In a strange coincidence, Kromah auditioned for the judges in Charlotte right after another singer with Appalachian State ties: 26-year-old Kenneth Johnston.

"We prayed together before, and I had no clue that he was an old App State student," Kromah said.

Johnston, also a Charlotte resident, graduated from ASU in 2008 with a political science degree, he said.

A singer since childhood, Johnston said he hadn't sung much regularly since he got cut from a men's a cappella group at ASU.

But he had watched American Idol since its inception and decided to take a day off from his 9-to-5 to try out.

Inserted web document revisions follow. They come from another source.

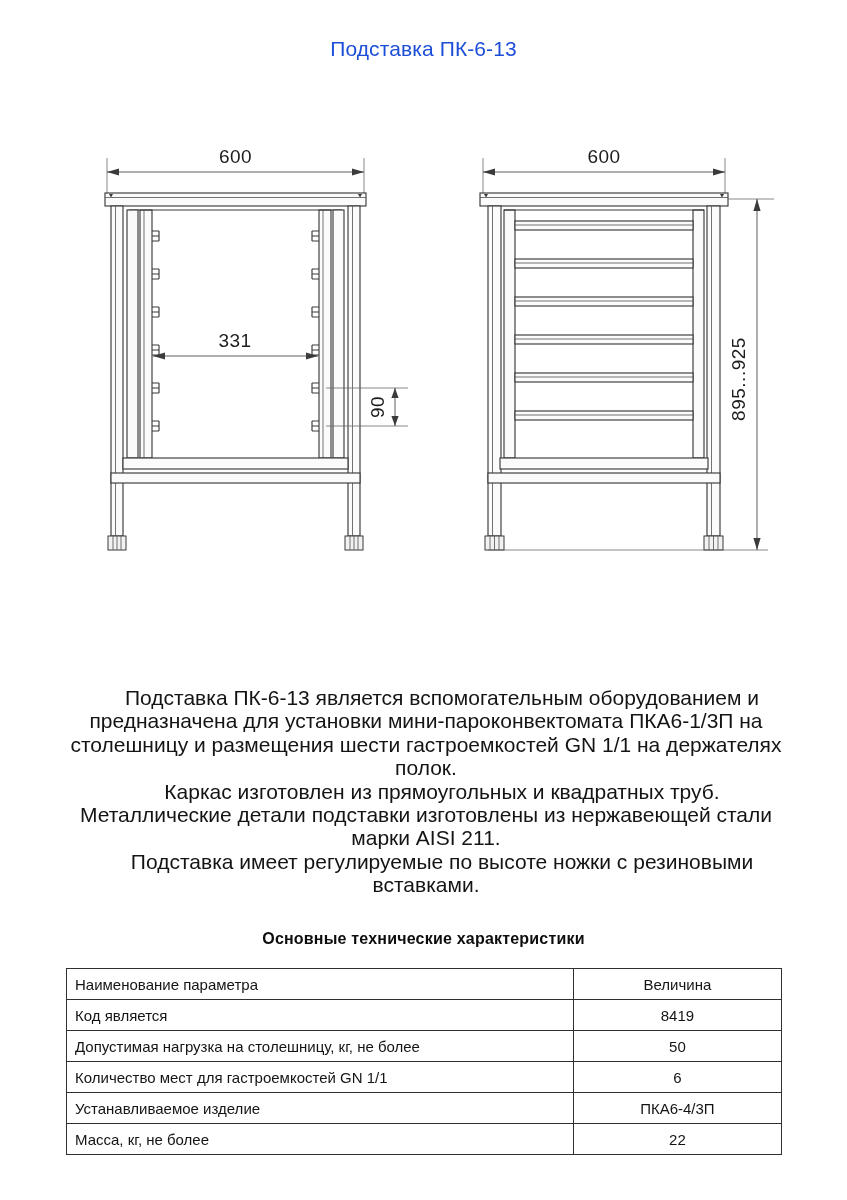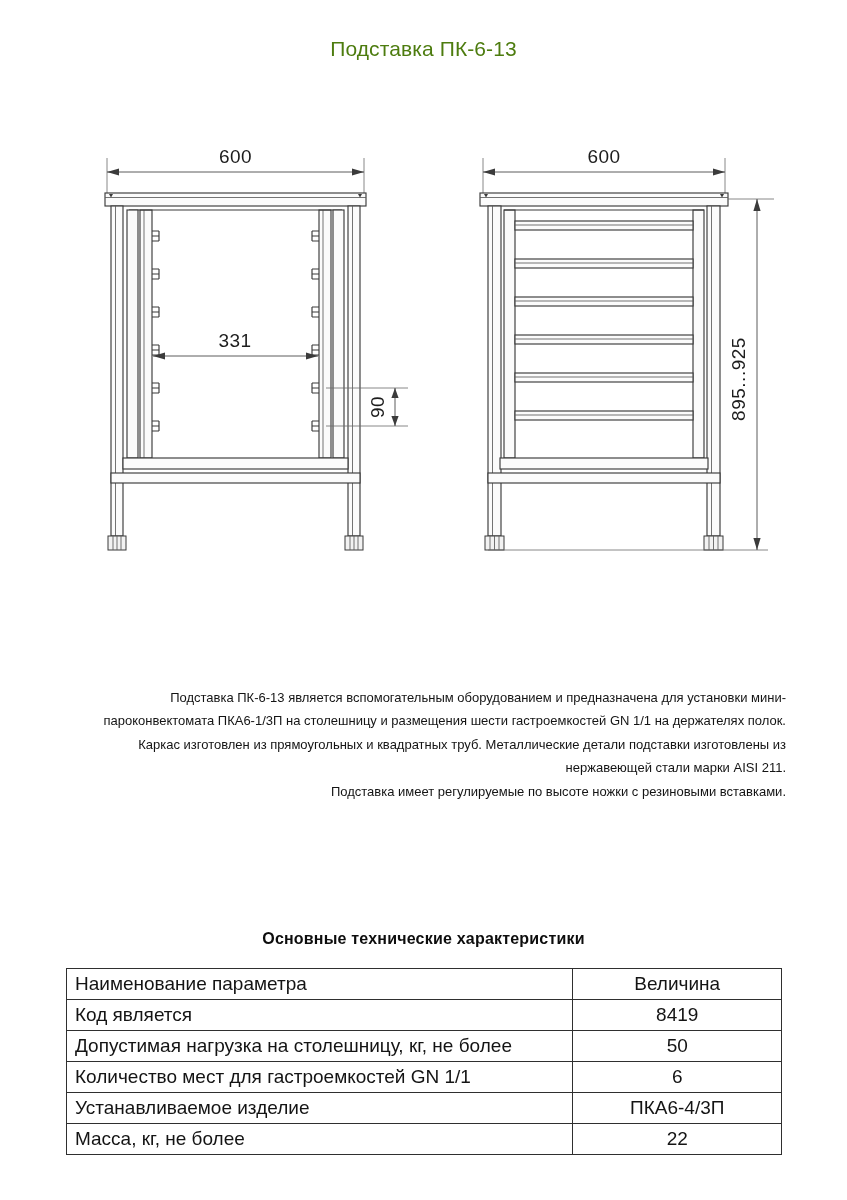"Подставка ПК-6-13" .title-line { color: #4d7c0f -> #1d4ed8 }
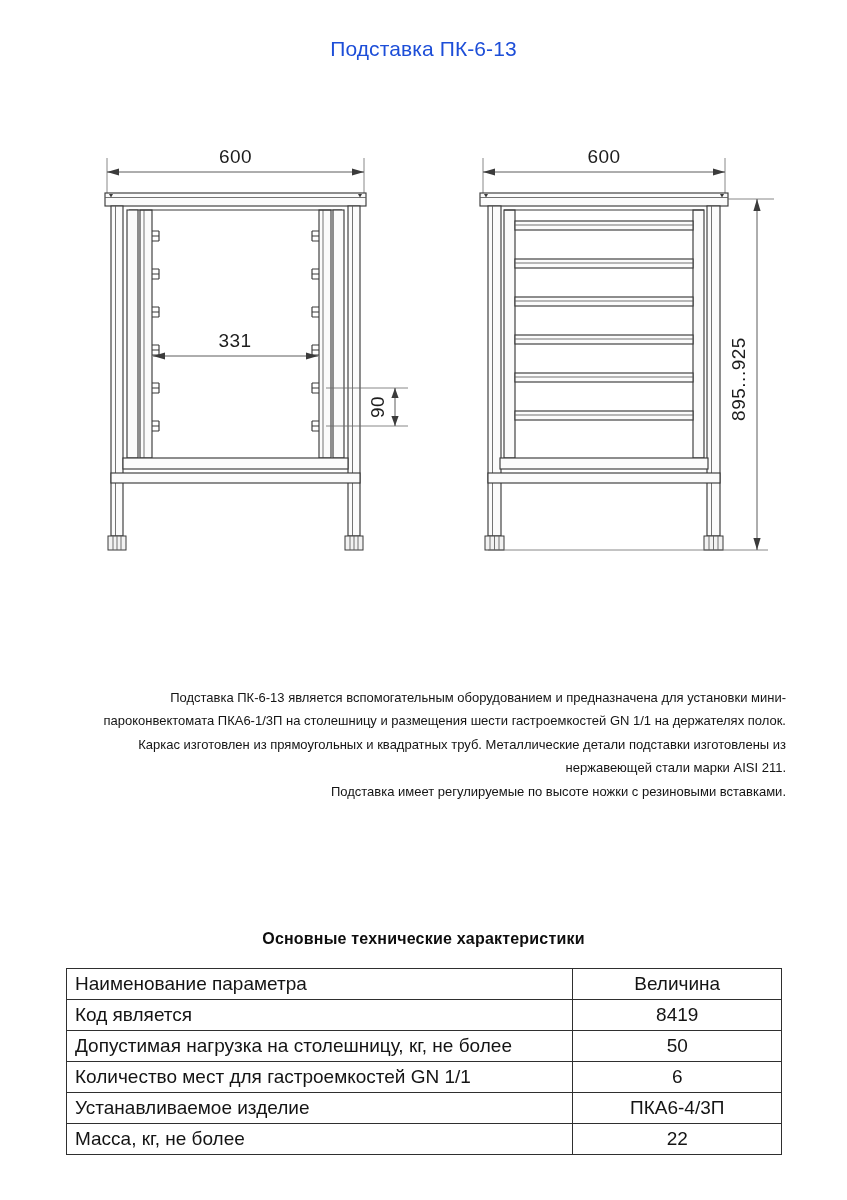"Подставка ПК-6-13 является" .body-text { font-size: 13px -> 21px; text-align: right -> center }
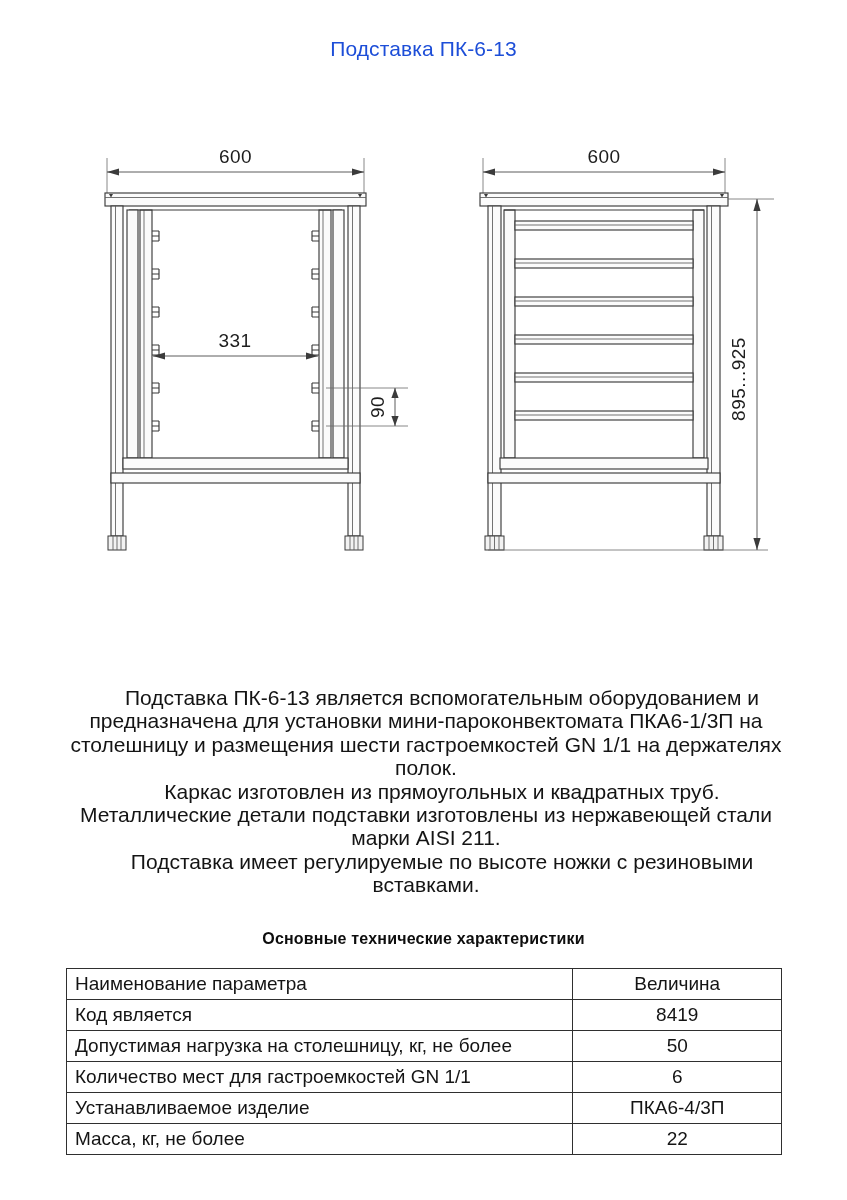"Наименование параметра" .spec-table { font-size: 19px -> 15px }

"Nobody at work even knew that I sang," he said. "I don't walk around the office humming or singing. I keep quiet."

Johnston eventually made it before the judges, where he performed Stevie Wonder's "If You Really Love Me," as well as a Maroon 5 song and a Bruno Mars tune.

"I made all three songs my own, and I ended up being a success," he said, adding that the judges -- minus Urban, who couldn't attend -- compared his voice to Luther Vandross.

Kenneth also got a ticket for Hollywood and the chance of a lifetime.

"It was really exciting," Johnston said. "We did tons of filming. ... Cameras were rolling from the time that I got there until the time that I left."

Johnston said the competition in Hollywood was intense.

"It was a competitive environment," he said. "People did not go to sleep, to say the least. ... It wasn't in your best interest to relax."

Despite his early success, Johnston was eliminated after the men's solo round, which aired last week.

Looking back, though, Johnston said he was pleased he took the leap of faith. He said he wants to continue singing while also pursuing his career in the business world.

"Your dream doesn't have to be singular," he said.

The public doesn't have to wait much longer to see whether Kromah's dreams came true.

The women's Hollywood competition airs at 8 p.m. tonight and Thursday on FOX, broadcast locally on cable channel 7.

"I just want people to know that it's not unattainable," Kromah said. "I feel like a lot of people are discouraged to try, and they should just do it. You never know what you can get out of just doing something on a whim."